The independent system operator, or “ISO,” reports a peak load hovering around 35,000 megawatts while available generation is around 42,000 megawatts.

The state Department of Water Resources, or “DWR,” which is responsible for procuring power for the financially-crippled electric utilities in California, has so much power locked up under high-priced short- and long-term bilateral contracts that — at times — it has had to dump power at prices as low as $1 a mWh.

Gas prices at the California border have plummeted from their winter highs of more than $10 an mmBtu to much less than $3 an mmBtu. Gas storage levels are on target both to meet supply needs and to provide a hedge against supply shortages.

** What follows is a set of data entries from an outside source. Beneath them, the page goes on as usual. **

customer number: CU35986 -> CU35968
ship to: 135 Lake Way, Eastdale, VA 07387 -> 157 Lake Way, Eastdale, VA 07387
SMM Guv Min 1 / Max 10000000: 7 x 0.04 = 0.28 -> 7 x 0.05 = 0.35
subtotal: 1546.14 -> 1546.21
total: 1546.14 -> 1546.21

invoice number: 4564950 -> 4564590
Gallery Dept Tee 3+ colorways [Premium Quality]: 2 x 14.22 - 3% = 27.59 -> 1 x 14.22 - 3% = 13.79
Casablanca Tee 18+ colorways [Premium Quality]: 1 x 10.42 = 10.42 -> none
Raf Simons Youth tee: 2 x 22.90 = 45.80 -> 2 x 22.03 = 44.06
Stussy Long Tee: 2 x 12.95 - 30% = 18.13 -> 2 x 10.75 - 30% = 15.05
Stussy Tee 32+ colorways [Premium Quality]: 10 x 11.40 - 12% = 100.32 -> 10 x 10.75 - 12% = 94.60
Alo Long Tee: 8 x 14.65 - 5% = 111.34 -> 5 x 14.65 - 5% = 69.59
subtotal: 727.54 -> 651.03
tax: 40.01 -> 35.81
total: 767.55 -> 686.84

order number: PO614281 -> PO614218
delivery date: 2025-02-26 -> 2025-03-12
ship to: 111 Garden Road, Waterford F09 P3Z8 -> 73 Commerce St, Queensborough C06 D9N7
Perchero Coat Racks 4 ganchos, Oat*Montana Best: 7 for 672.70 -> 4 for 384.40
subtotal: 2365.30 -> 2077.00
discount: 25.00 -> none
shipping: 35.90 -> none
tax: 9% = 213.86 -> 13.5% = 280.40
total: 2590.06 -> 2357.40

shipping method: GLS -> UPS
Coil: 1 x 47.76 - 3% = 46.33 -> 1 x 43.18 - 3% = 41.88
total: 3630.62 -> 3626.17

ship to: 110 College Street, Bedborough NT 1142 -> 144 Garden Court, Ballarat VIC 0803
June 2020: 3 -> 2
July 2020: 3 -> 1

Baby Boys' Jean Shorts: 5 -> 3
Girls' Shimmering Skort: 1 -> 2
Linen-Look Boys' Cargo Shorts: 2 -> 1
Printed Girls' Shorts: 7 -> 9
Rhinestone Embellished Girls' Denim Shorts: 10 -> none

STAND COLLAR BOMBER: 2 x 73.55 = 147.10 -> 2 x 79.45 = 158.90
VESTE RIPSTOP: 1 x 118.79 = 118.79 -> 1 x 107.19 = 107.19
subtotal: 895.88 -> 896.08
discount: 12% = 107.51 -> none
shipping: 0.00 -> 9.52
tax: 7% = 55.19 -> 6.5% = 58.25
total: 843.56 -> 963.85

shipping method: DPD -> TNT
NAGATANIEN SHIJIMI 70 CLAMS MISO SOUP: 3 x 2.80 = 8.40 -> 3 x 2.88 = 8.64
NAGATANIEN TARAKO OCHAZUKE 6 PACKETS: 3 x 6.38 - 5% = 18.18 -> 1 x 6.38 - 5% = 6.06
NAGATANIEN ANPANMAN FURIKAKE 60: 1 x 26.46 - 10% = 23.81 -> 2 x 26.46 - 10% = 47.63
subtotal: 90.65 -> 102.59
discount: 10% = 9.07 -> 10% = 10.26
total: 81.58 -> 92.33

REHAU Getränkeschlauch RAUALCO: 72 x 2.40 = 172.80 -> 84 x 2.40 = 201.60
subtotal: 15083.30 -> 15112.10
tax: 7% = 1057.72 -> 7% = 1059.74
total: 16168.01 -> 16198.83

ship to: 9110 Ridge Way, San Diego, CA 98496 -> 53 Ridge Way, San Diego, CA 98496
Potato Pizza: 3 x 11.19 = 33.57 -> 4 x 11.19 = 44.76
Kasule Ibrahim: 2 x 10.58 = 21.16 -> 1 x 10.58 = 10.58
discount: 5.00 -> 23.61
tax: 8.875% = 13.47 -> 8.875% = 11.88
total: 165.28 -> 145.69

What happened? Have the electric and gas markets in fact returned to normal or is the current situation just a lull in the storm?

Why Did Prices Fall?

A combination of factors — often alluded to as the “perfect storm”— led to the California power crisis. (For background on the crisis, see “California at Sea: The Perfect Political Storm” in the NewsWire for December 2000.) The apparent return of the market to normalcy is the result of a similar convergence of factors.

Conservation Helped

The state recognized it could not rely solely on “building” out of the electricity shortage. Demand reduction measures helped bring supply and demand back into balance. First, the California Public Utilities Commission, or “CPUC,” authorized record rate increases for electric customers and these brought about price-induced conservation. Second, almost as an act of faith, the state initiated a set of very aggressive conservation programs at a cost of more than $1 billion. These programs ran the gamut from a statewide public information blitz — including placemats in fast food restaurants with energy saving tips printed on them — to complex, market-driven peak demand reduction schemes. This two-pronged approach appears to have contributed measurably to lower peak demands for electricity.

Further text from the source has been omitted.